Frequently Asked Questions
What is Newton's law of cooling?
It is an empirical rule stating that the cooling rate of an object is proportional to the temperature difference between the object and its surroundings. It is expressed by the differential equation $dT/dt = -k(T - T_{env})$, with the solution being the exponential function $T(t) = T_{env} + (T_0 - T_{env})e^{-kt}$. This empirical law was observed by Newton in the 17th century, and in modern heat transfer theory, it corresponds to convective heat transfer $Q = hA(T - T_{env})$.
How is the cooling constant k determined?
It is expressed as $k = hA/(mc_p)$. Here, h is the heat transfer coefficient (W/m²K), A is the surface area (m²), m is the mass (kg), and $c_p$ is the specific heat (J/kgK). A container with insulation has a small h and thus a small k. A thin metal cup has a large h and also a small mass m, resulting in a large k. To determine k experimentally, plot temperature vs. time data on a logarithmic scale and find the slope.
Are there conditions where Newton's law of cooling does not hold?
When the Biot number (Bi = hL/λ) exceeds 0.1, the temperature gradient inside the object cannot be ignored, and the lumped capacitance assumption breaks down.
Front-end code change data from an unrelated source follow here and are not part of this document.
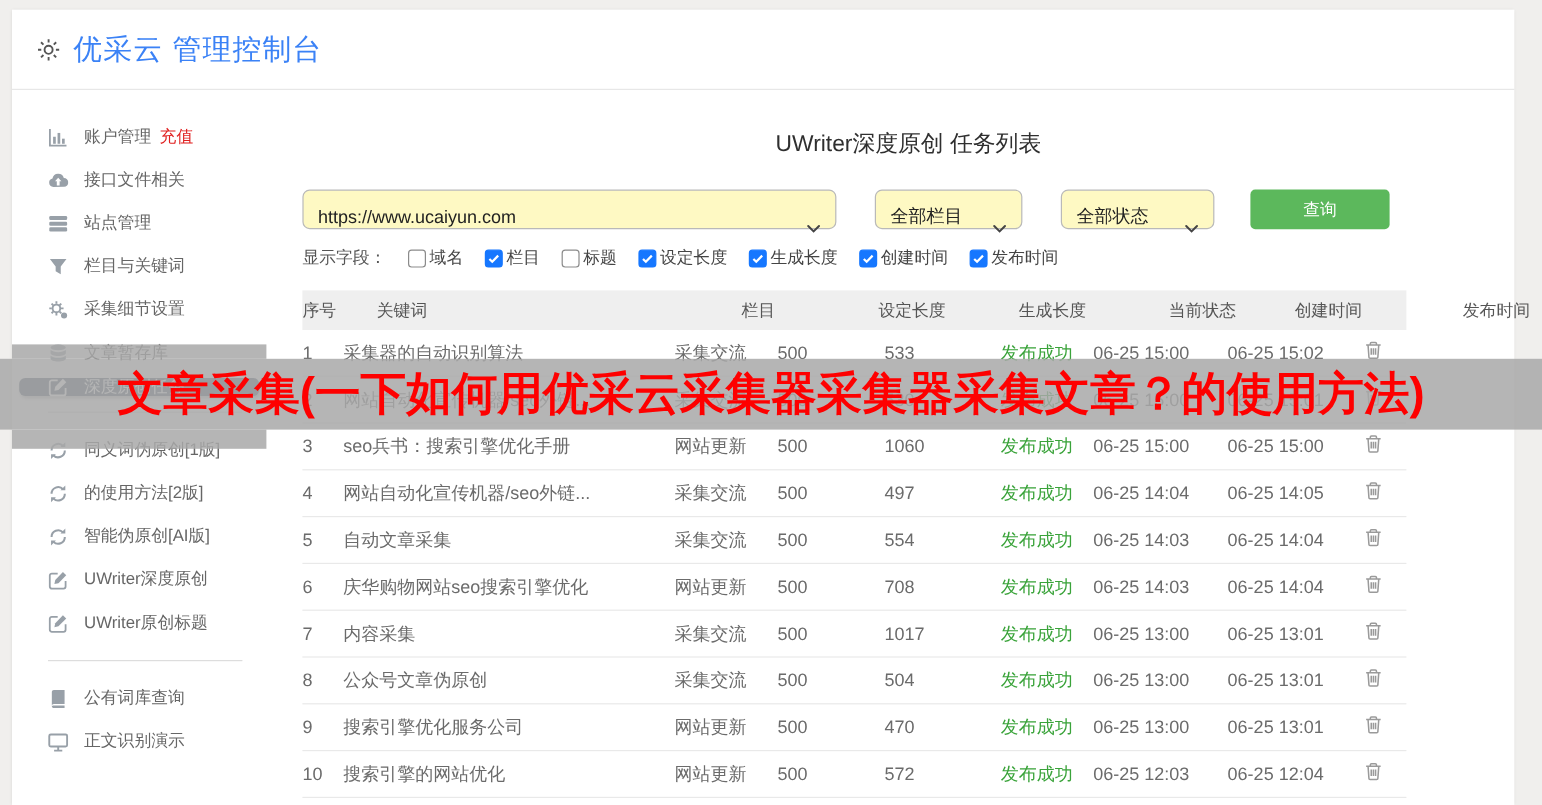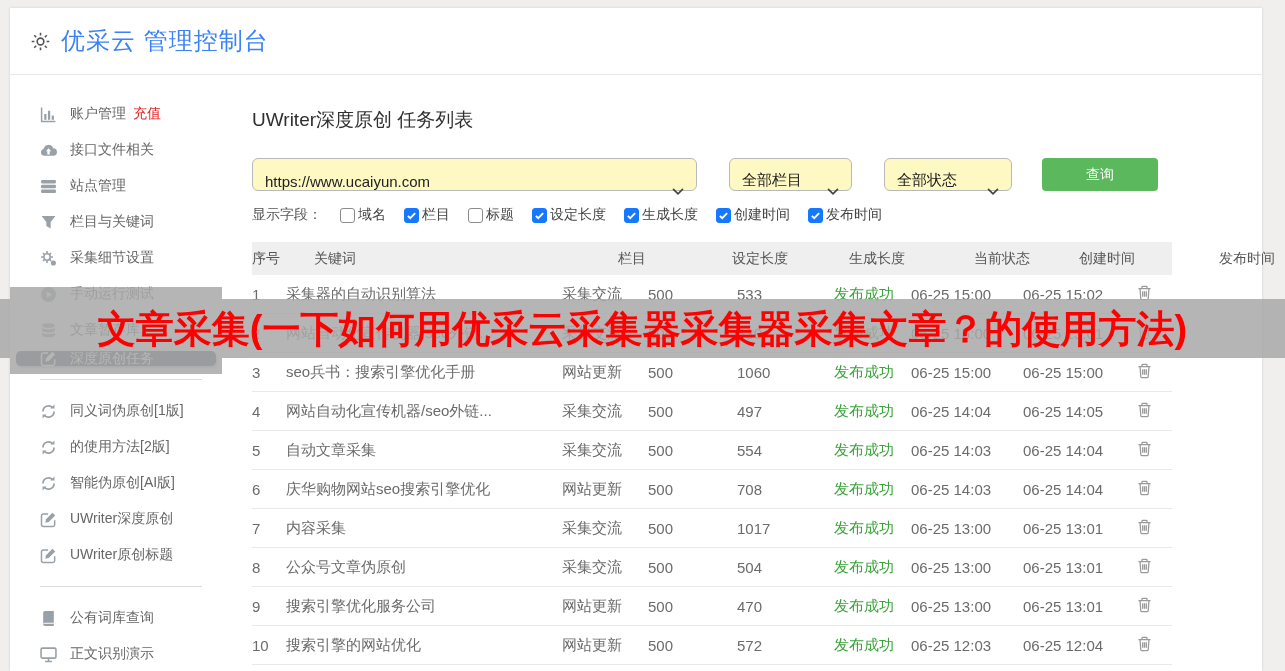--- a/index.html
+++ b/index.html
@@ -41,7 +41,7 @@
   .side-divider { height:1px; background:#ddd; margin:13px 20px 13px 30px; }
   
   .main { flex:1; padding:32px 0 0 30px; }
-  .main h2 { font-size:19px; font-weight:500; color:#2f2f2f; }
+  .main h2 { font-size:19px; font-weight:500; color:#2f2f2f;text-align:center; }
   .filter-row { display:flex; align-items:center; margin-top:25px; width:920px; }
   .sel {
     height:33px; border:1px solid #b9b9b9; border-radius:6px; background:#fef9c3;

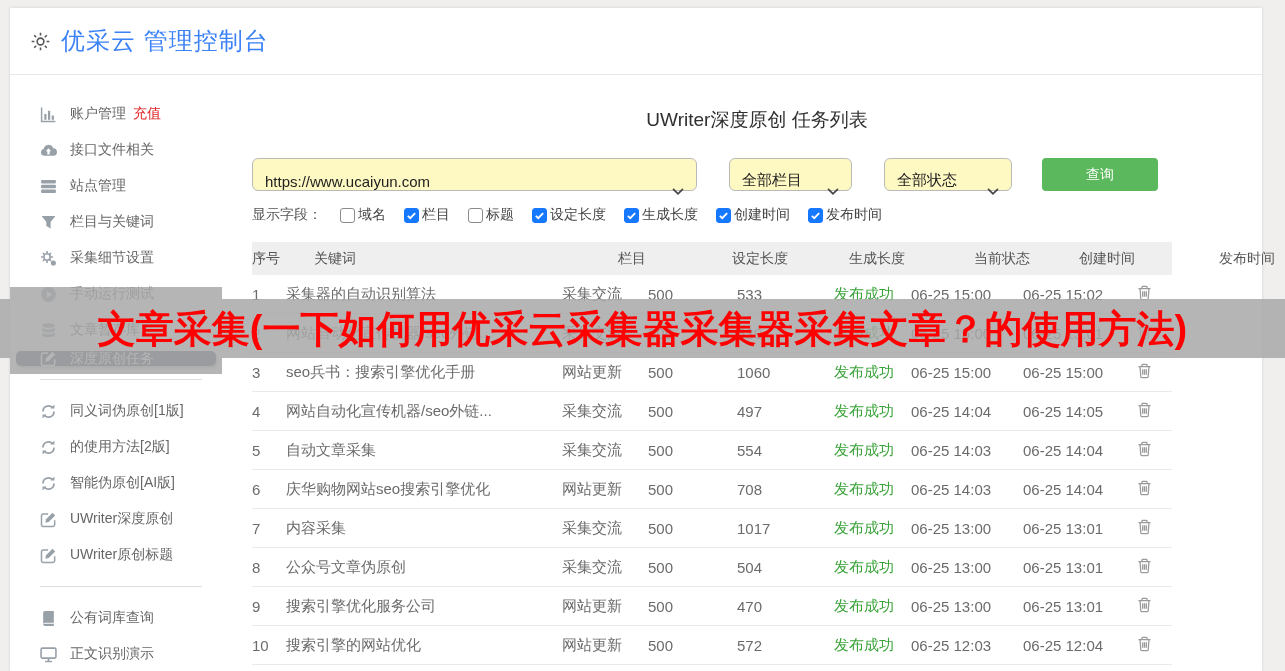--- a/index.html
+++ b/index.html
@@ -164,15 +164,6 @@
             </svg>
           </span>
           <span>采集细节设置</span>
-        </div>
-        <div class="side-item">
-          <span class="icon">
-            <svg viewBox="0 0 16 16">
-              <circle cx="8" cy="8" r="7" fill="currentColor"></circle>
-              <path d="M6.4 5l4.8 3-4.8 3z" fill="#fff"></path>
-            </svg>
-          </span>
-          <span>手动运行测试</span>
         </div>
         <div class="side-item">
           <span class="icon">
Also, if the temperature difference is very large, radiative heat transfer becomes dominant (proportional to $T^4$), making the linear approximation invalid. In such cases, it is necessary to use transient heat conduction analysis with partial differential equations or combine the Stefan-Boltzmann radiation law.
How is 'time of death estimation' done in forensic medicine?
The Henssge and Marshall formula is used. By measuring the rectal temperature T of a corpse, the elapsed time is back-calculated from $T_{body} = T_{env} + (37 - T_{env})e^{-kt}$. The cooling constant k of the human body varies with body weight, clothing, room temperature, and ventilation conditions, but for a standard weight, k is approximately 0.05–0.1/h. However, this is only a guideline, and actual forensic medicine combines multiple indicators.
Why can an insulated tumbler keep drinks hot for hours?
A vacuum-insulated tumbler reduces heat loss due to convection and conduction to nearly zero by creating a vacuum between the inner and outer walls. The mirror finish on the inner wall also reflects radiative heat. As a result, k becomes extremely small (less than 1/10 that of a regular cup), and τ becomes several hours or more. The principle of vacuum insulation is the same as that of the thermos (invented by Dewar in 1892), and in CAE, it is also applied to the thermal design of spacecraft.